Revision comparison data:
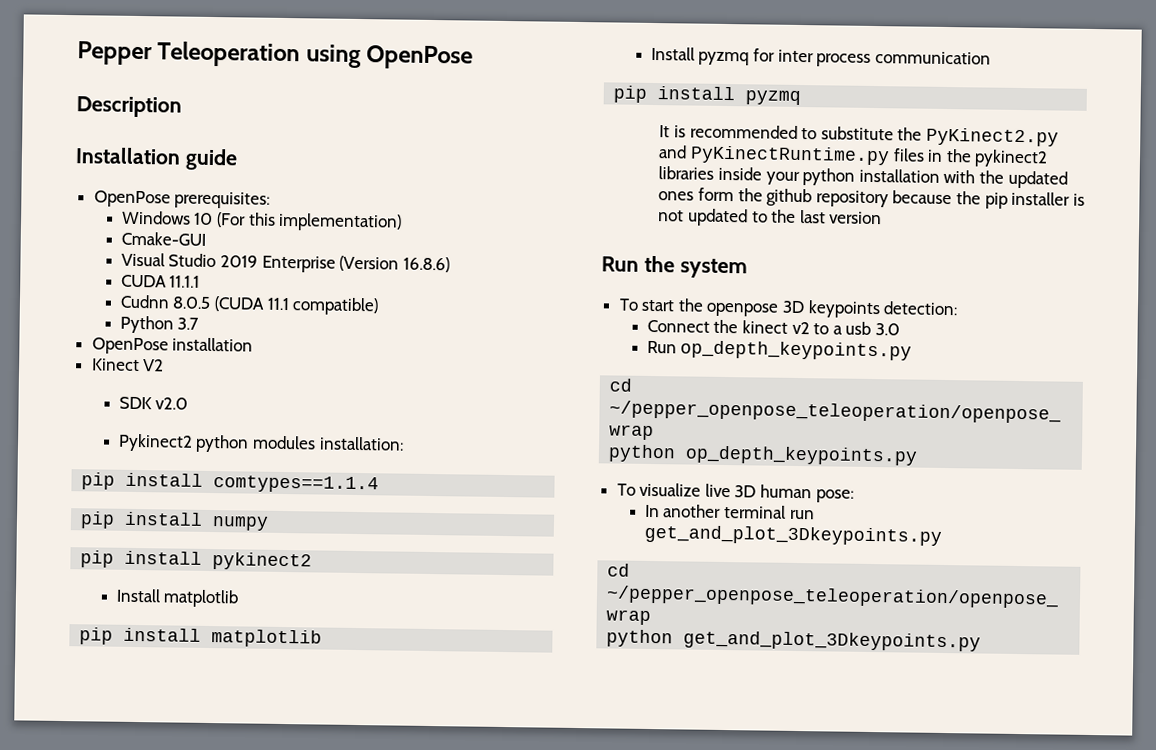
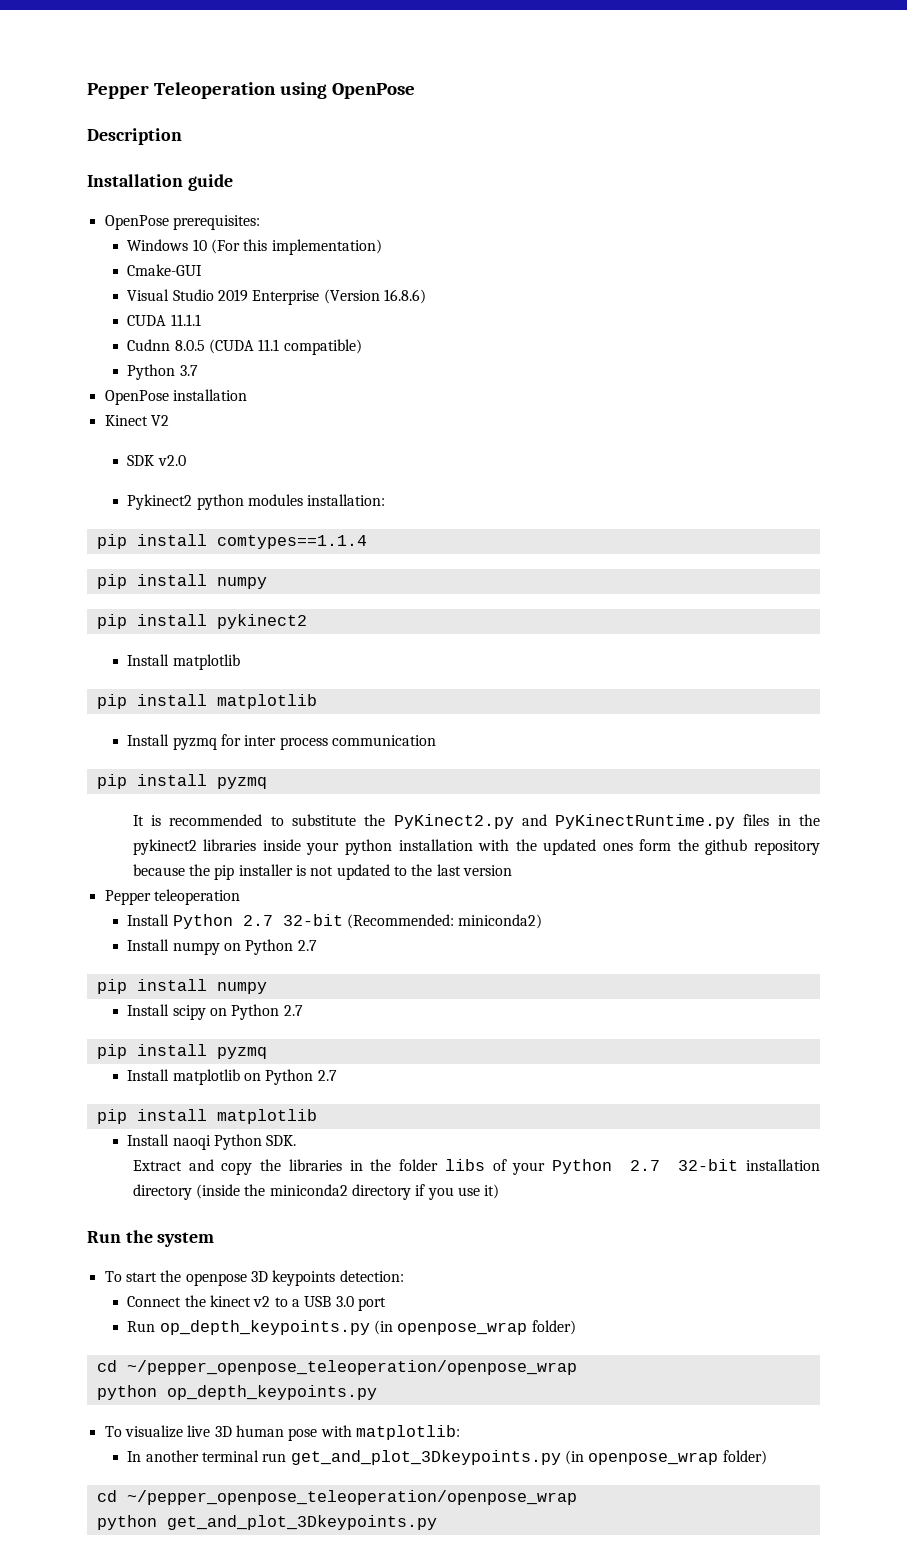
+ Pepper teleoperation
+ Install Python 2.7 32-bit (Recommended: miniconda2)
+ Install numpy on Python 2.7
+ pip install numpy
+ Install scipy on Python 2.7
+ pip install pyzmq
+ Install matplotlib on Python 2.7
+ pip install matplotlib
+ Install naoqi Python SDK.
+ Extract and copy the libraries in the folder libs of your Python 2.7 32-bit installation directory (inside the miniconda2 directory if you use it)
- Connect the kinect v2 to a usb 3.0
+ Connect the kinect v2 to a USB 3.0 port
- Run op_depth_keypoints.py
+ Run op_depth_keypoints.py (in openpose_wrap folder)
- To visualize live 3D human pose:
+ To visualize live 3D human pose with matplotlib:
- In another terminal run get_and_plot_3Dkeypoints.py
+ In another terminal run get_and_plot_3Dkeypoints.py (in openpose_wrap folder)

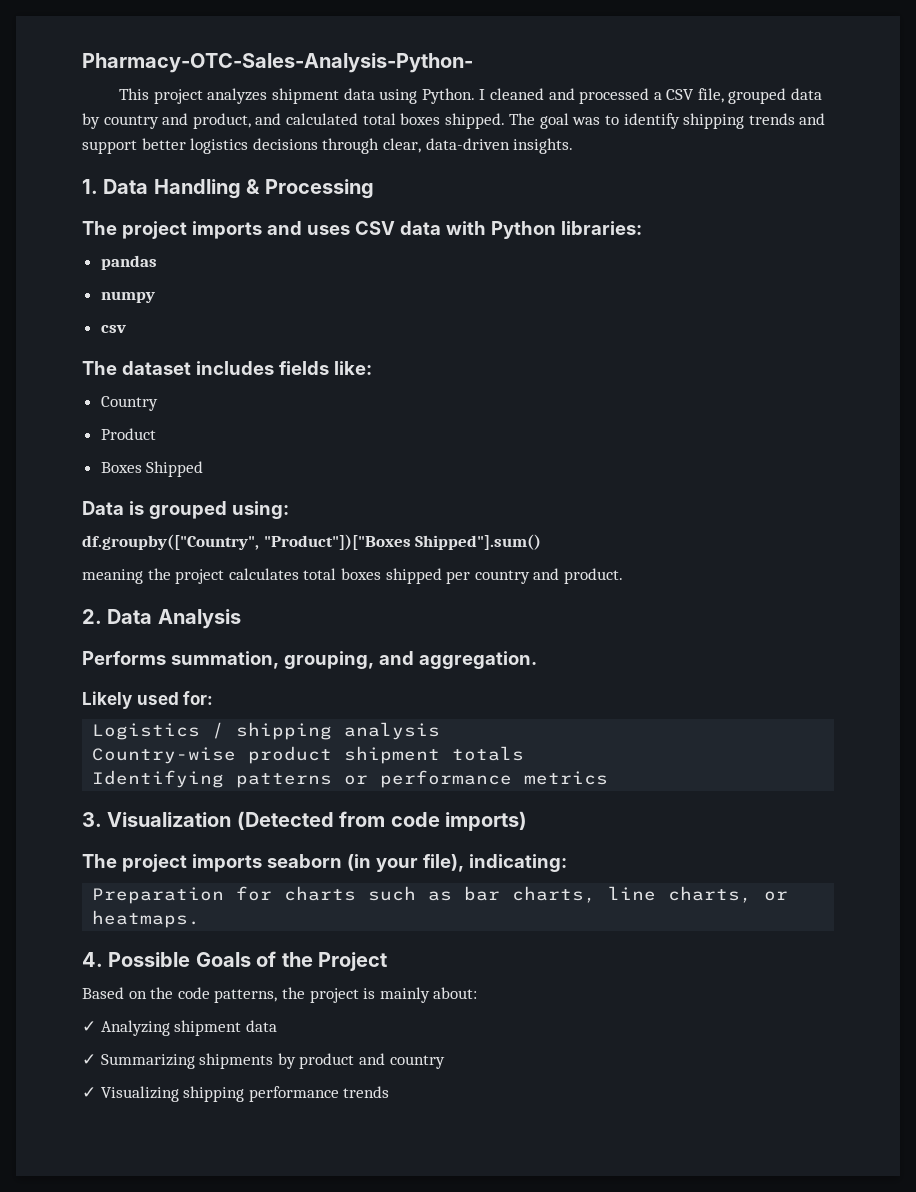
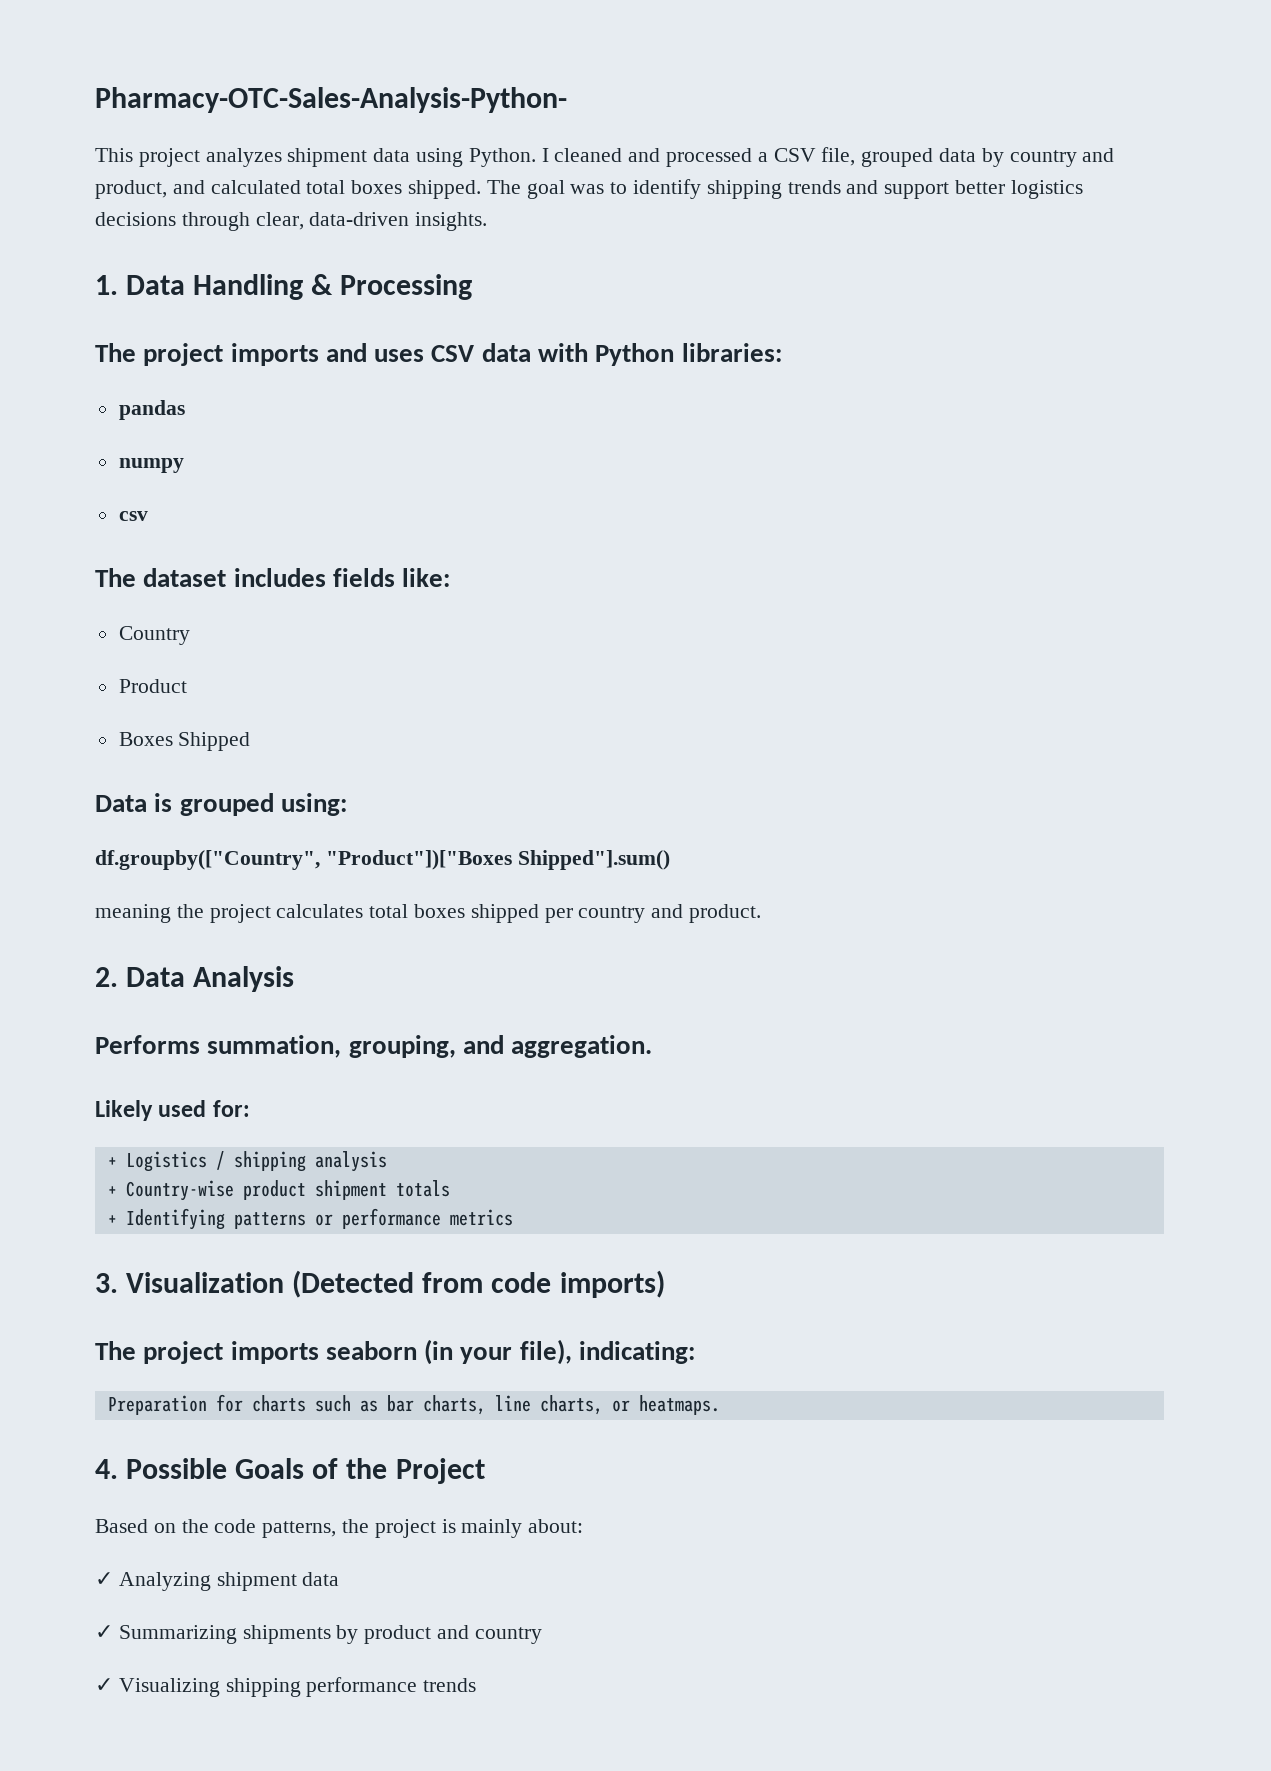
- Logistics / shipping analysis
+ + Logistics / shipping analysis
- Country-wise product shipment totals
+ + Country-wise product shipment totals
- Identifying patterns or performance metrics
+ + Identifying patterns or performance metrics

WHAT IS REQUIRED: Where a line of the data holds the word "Country", copy that line.

SOLUTION FOR THIS TASK:
- Country-wise product shipment totals
+ + Country-wise product shipment totals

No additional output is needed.